AVAILABLE DATA:
━━━━━━━━━━━━━━━━
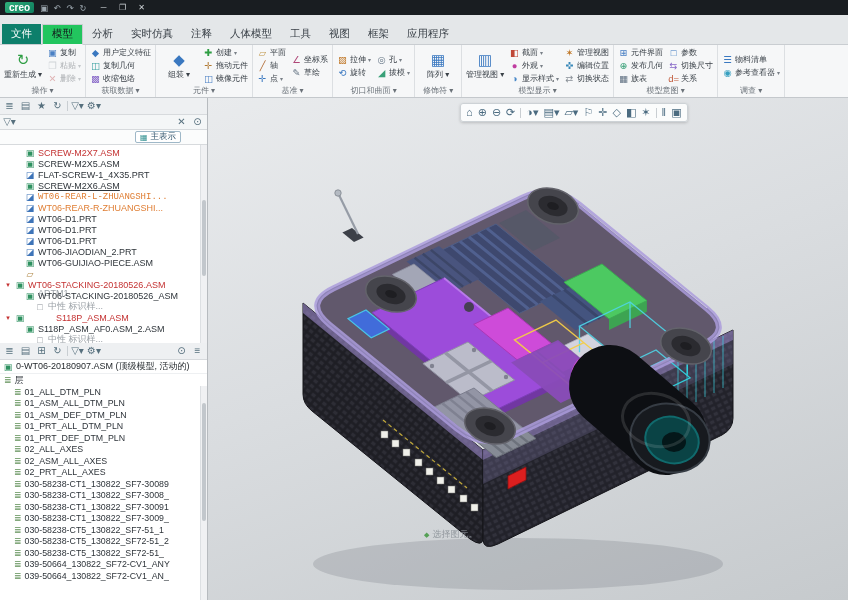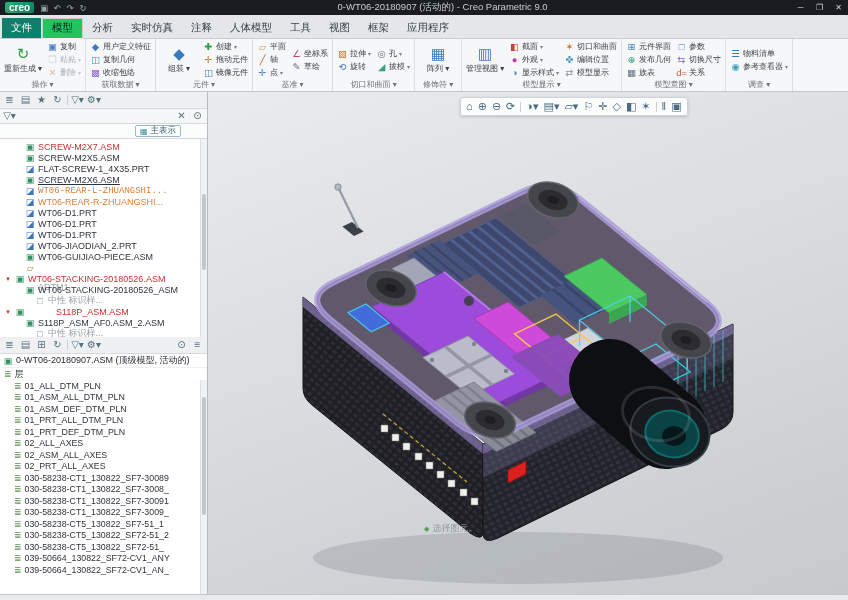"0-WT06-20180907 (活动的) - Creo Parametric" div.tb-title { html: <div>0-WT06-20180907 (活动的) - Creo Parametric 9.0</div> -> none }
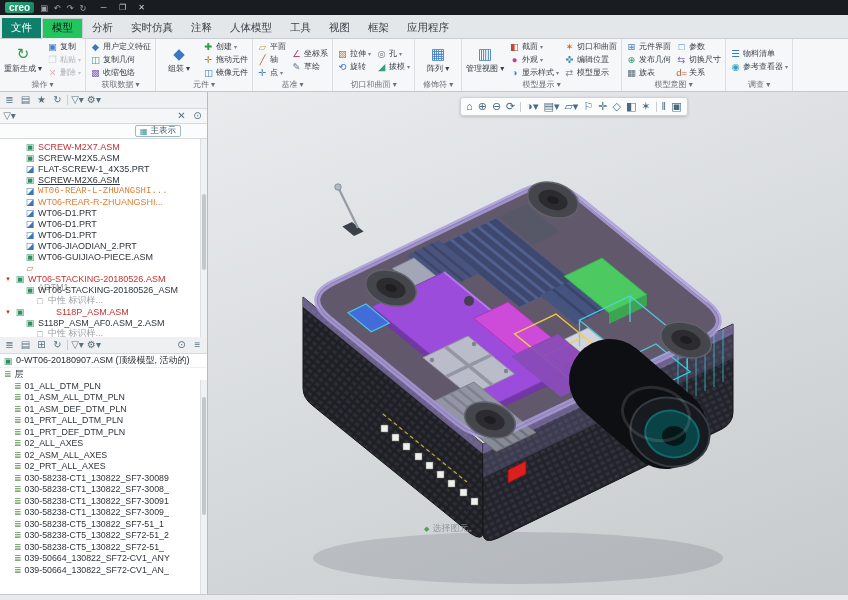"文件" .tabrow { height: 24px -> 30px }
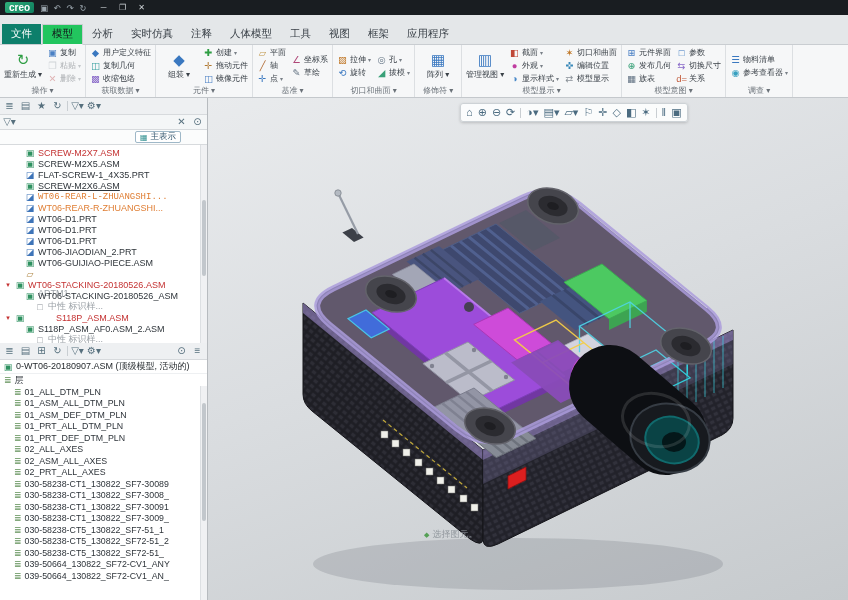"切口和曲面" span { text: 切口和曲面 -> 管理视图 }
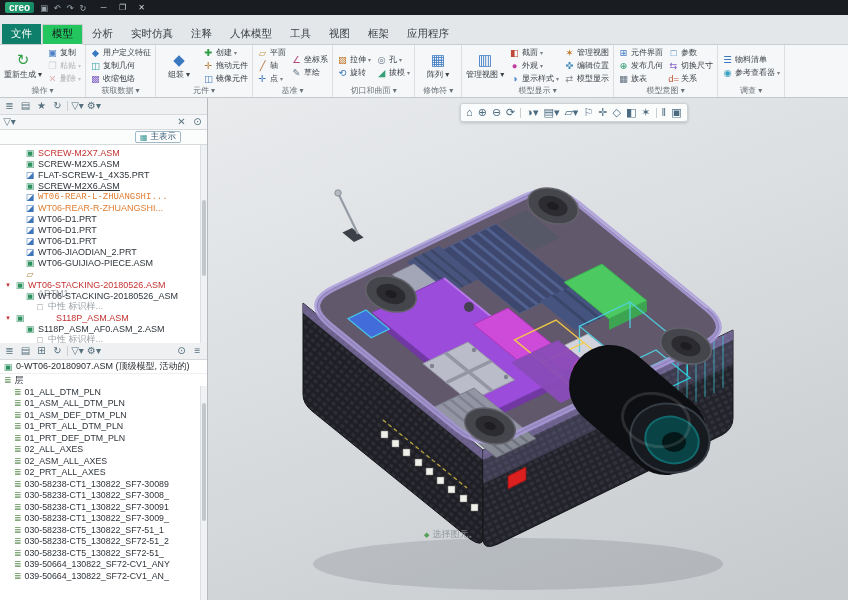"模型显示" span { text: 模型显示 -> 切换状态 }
━━━━━━━━━━━━━━━━
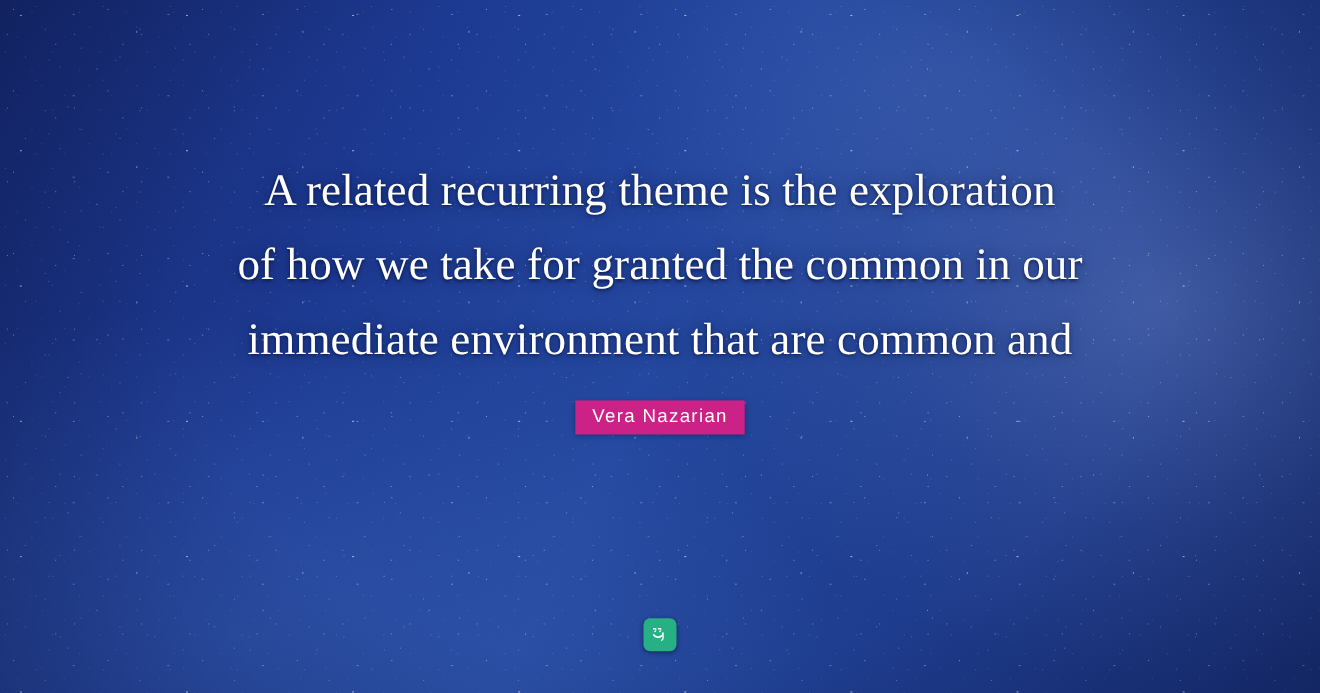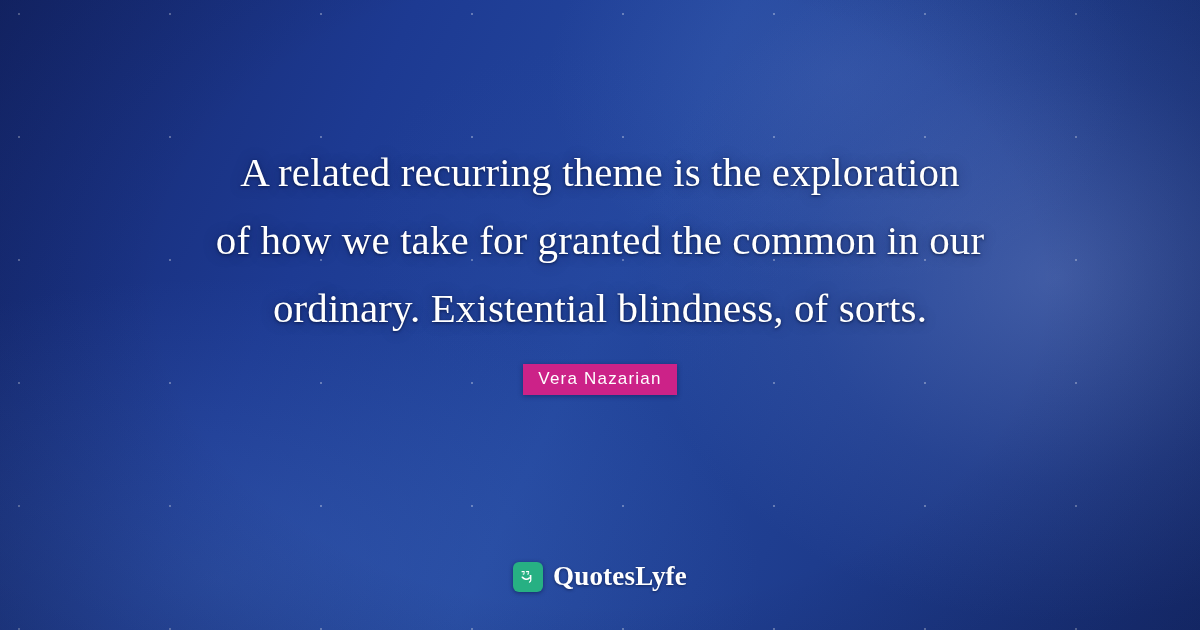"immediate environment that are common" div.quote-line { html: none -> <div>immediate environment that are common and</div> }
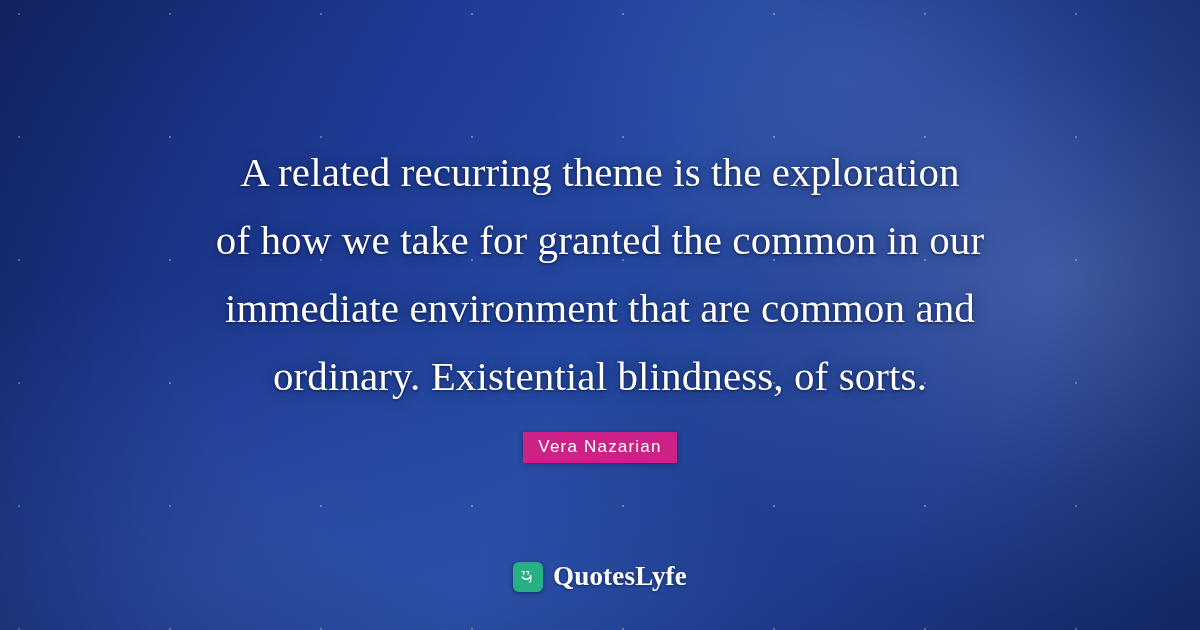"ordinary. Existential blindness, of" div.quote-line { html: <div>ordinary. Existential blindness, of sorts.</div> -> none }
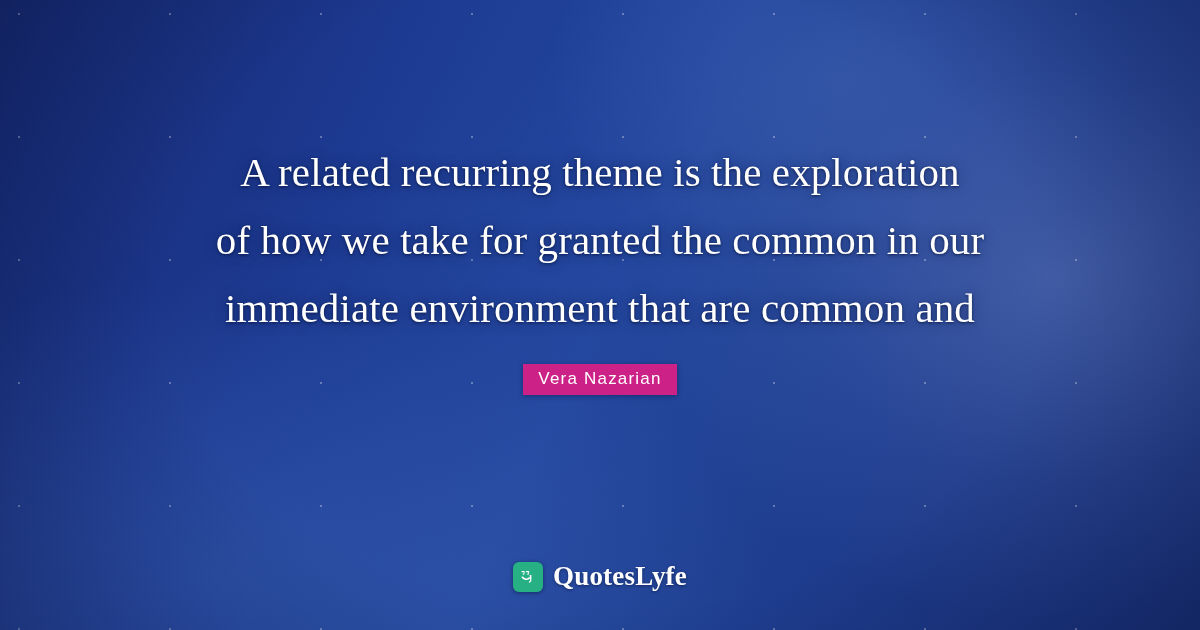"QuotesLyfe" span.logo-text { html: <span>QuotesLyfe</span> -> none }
━━━━━━━━━━━━━━━━
ACTIVITY: Everything from the line with "text: 切口和曲面 ->" down to the line with "text: 模型显示 ->" in the data above should be copied exactly, with both end lines kept and the pictures left out.

SOLUTION FOR THIS TASK:
"切口和曲面" span { text: 切口和曲面 -> 管理视图 }
"模型显示" span { text: 模型显示 -> 切换状态 }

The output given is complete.